- **The data**:

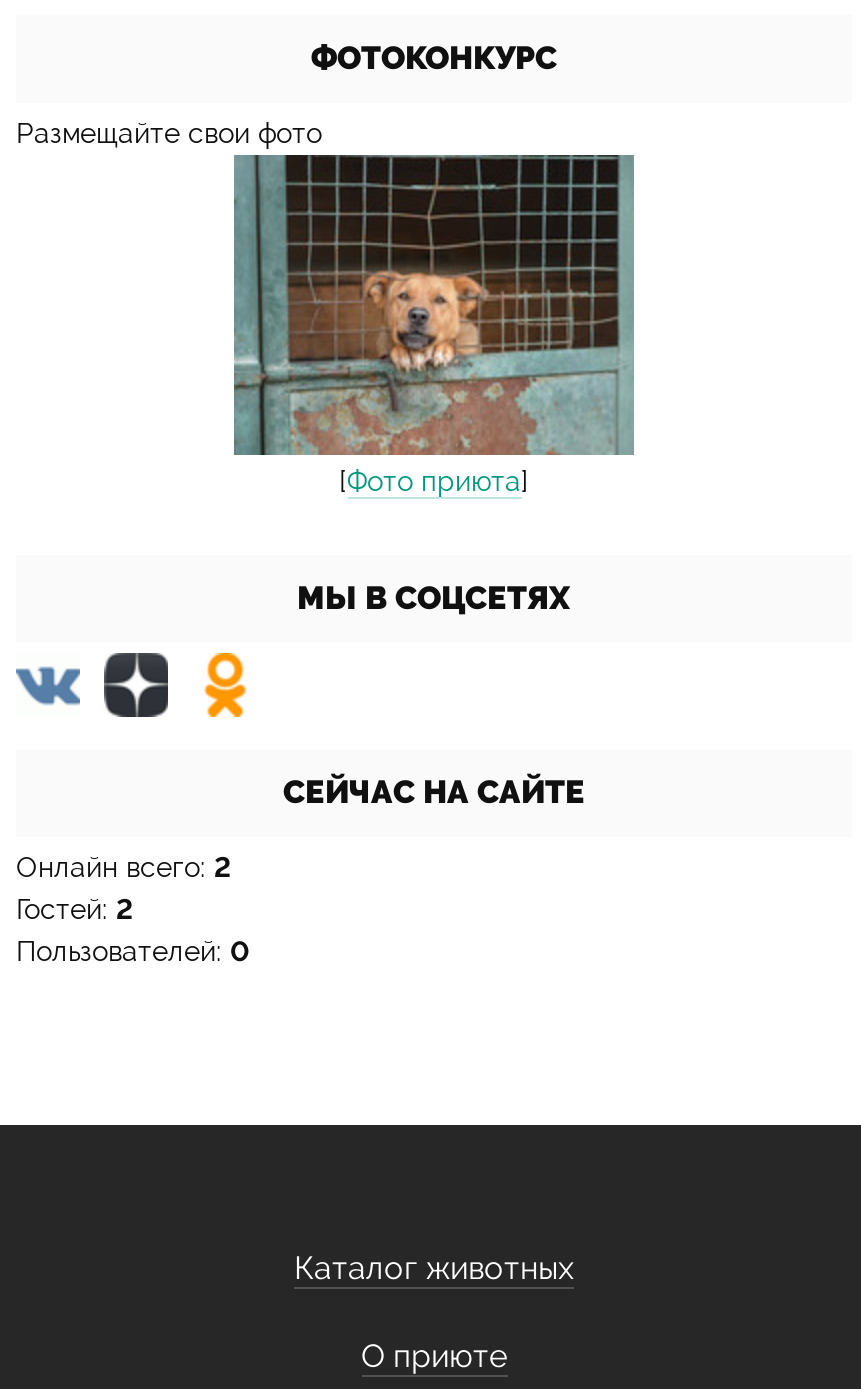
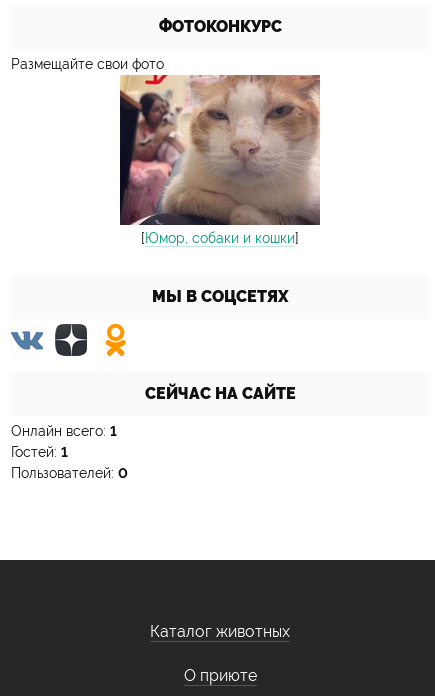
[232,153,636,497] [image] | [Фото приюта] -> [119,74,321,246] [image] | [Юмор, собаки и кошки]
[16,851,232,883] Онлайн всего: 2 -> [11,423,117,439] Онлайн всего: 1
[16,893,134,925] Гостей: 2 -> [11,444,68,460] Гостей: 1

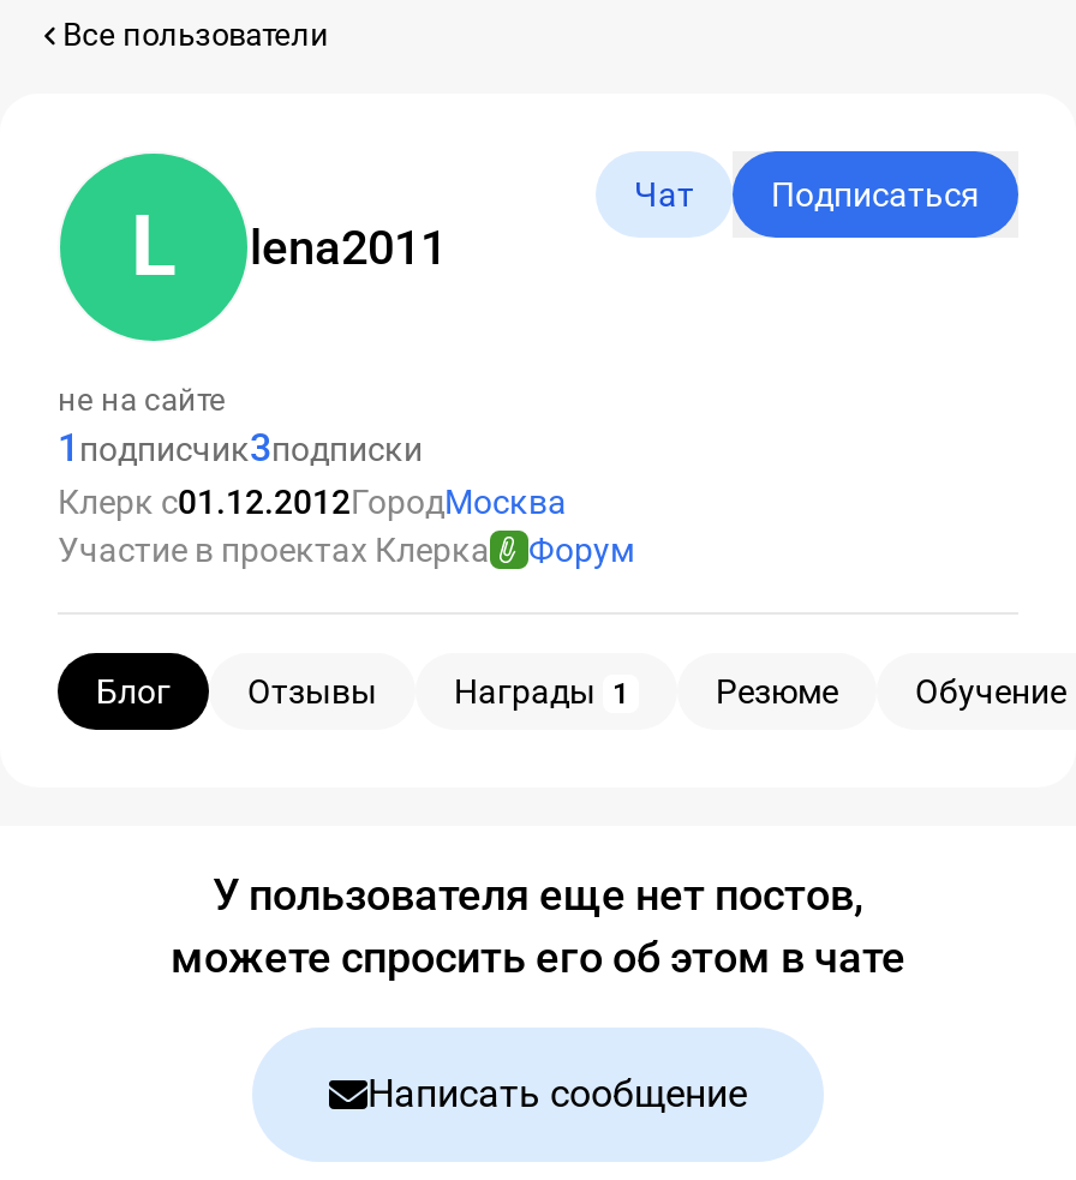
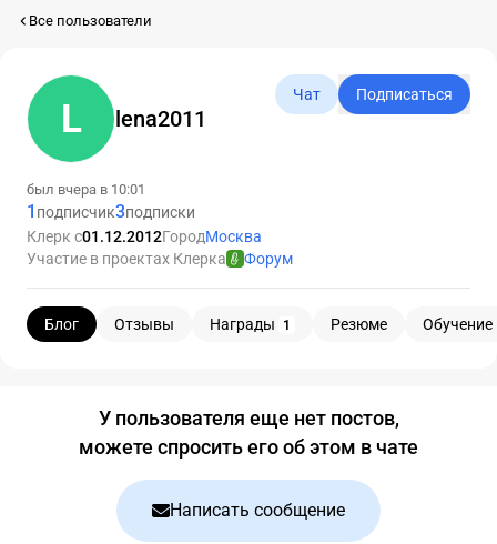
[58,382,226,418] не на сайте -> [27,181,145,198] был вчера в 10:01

...

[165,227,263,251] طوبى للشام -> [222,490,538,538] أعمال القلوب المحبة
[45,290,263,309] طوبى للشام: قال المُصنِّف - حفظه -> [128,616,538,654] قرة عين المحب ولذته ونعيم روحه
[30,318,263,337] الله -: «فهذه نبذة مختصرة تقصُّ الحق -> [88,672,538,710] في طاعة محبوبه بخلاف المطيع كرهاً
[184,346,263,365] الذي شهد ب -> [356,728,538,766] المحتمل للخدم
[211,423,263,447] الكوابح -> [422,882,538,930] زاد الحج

- **Instructions to follow**: The expected answer is a copy of each line above containing "للشام".

- **Task output**:
[165,227,263,251] طوبى للشام -> [222,490,538,538] أعمال القلوب المحبة
[45,290,263,309] طوبى للشام: قال المُصنِّف - حفظه -> [128,616,538,654] قرة عين المحب ولذته ونعيم روحه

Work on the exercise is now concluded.